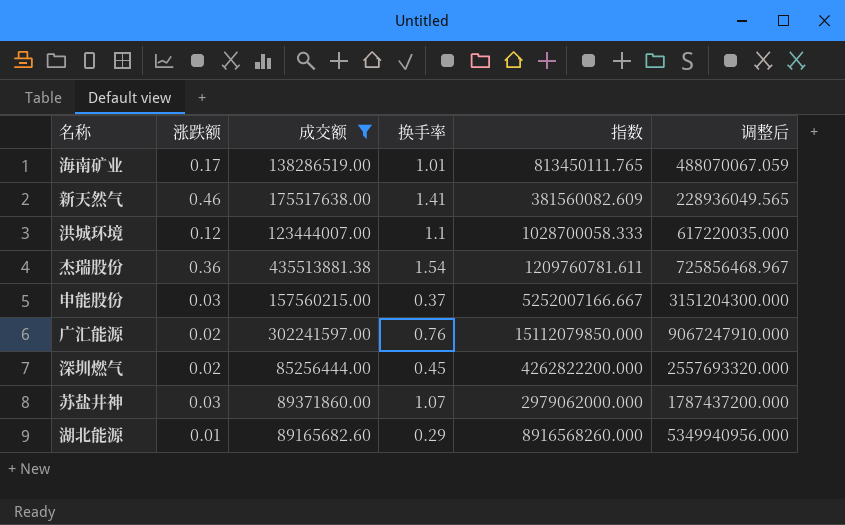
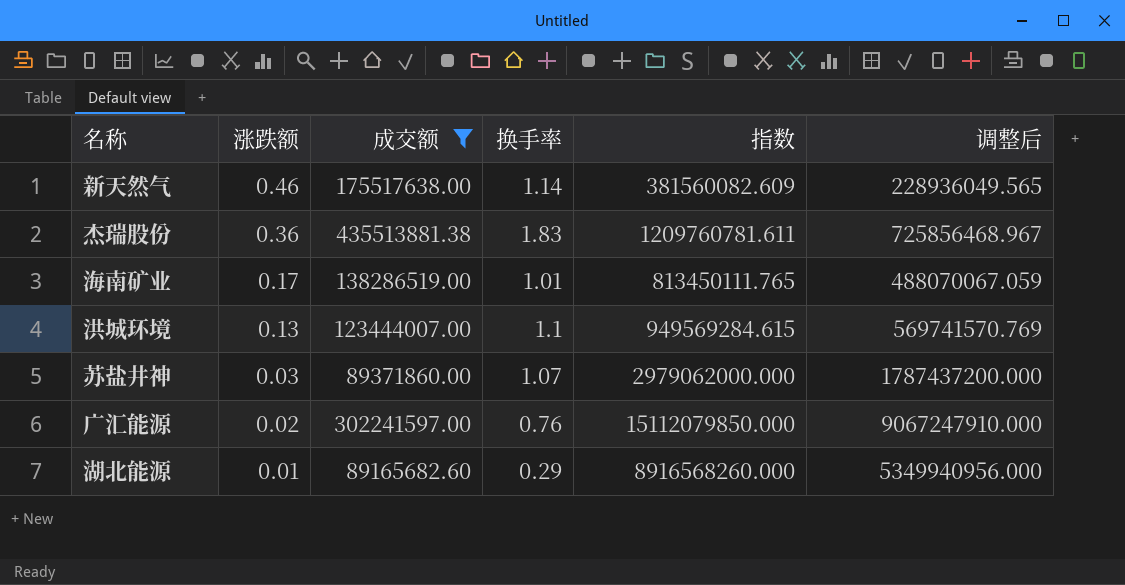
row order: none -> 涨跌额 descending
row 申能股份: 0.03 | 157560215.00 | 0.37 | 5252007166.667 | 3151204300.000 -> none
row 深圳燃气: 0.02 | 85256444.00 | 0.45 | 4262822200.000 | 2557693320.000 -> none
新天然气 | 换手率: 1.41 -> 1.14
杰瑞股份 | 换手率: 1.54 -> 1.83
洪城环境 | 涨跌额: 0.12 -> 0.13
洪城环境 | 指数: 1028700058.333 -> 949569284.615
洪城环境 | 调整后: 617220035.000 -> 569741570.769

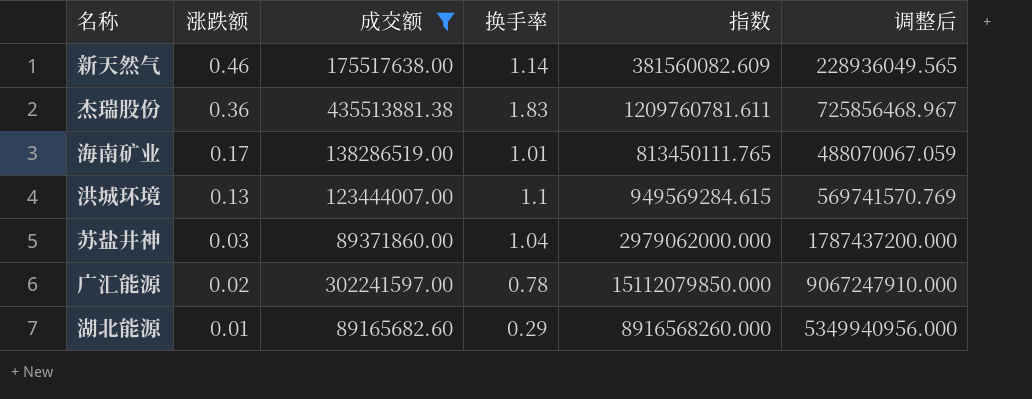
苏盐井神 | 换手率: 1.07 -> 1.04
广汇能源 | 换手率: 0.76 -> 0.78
◇ ◇ ◇ ◇ ◇ ◇ ◇
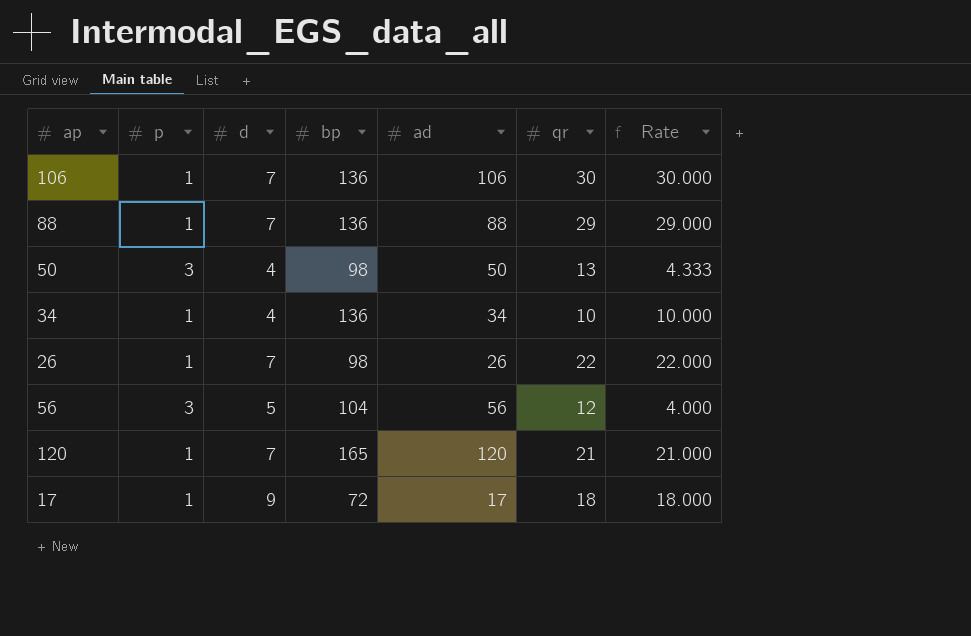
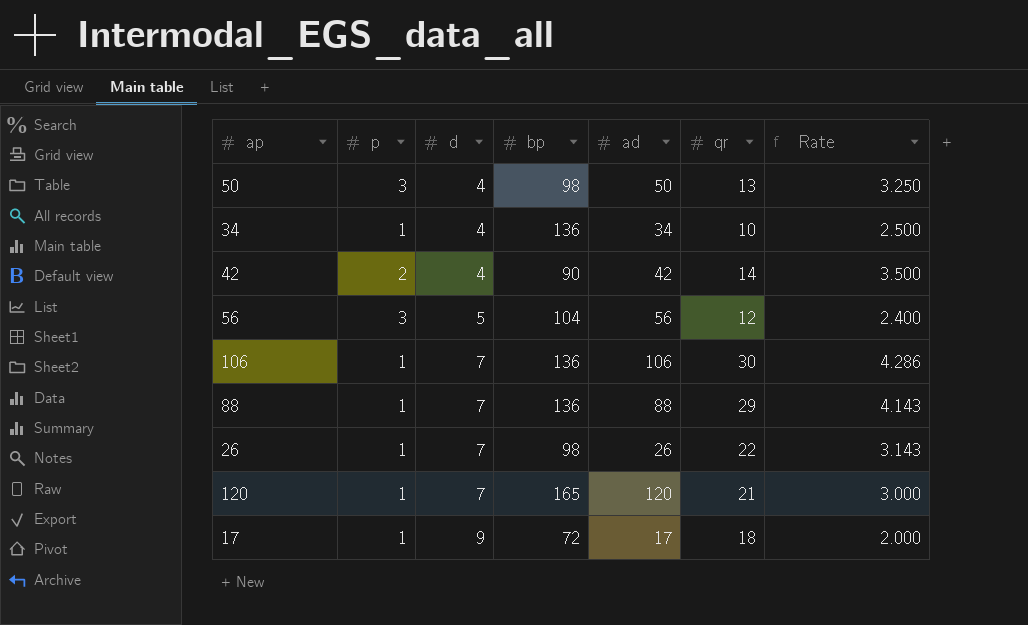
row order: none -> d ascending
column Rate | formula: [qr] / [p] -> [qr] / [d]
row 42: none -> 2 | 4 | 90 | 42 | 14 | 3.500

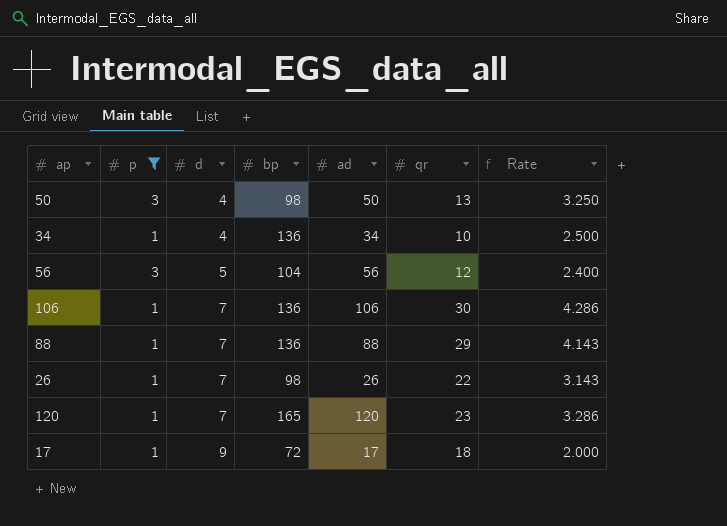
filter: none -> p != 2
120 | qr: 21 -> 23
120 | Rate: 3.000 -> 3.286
◇ ◇ ◇ ◇ ◇ ◇ ◇
Task statement:
In the listing above, find the lines holding the word "Rate" and copy them.

Exercise solution:
column Rate | formula: [qr] / [p] -> [qr] / [d]
120 | Rate: 3.000 -> 3.286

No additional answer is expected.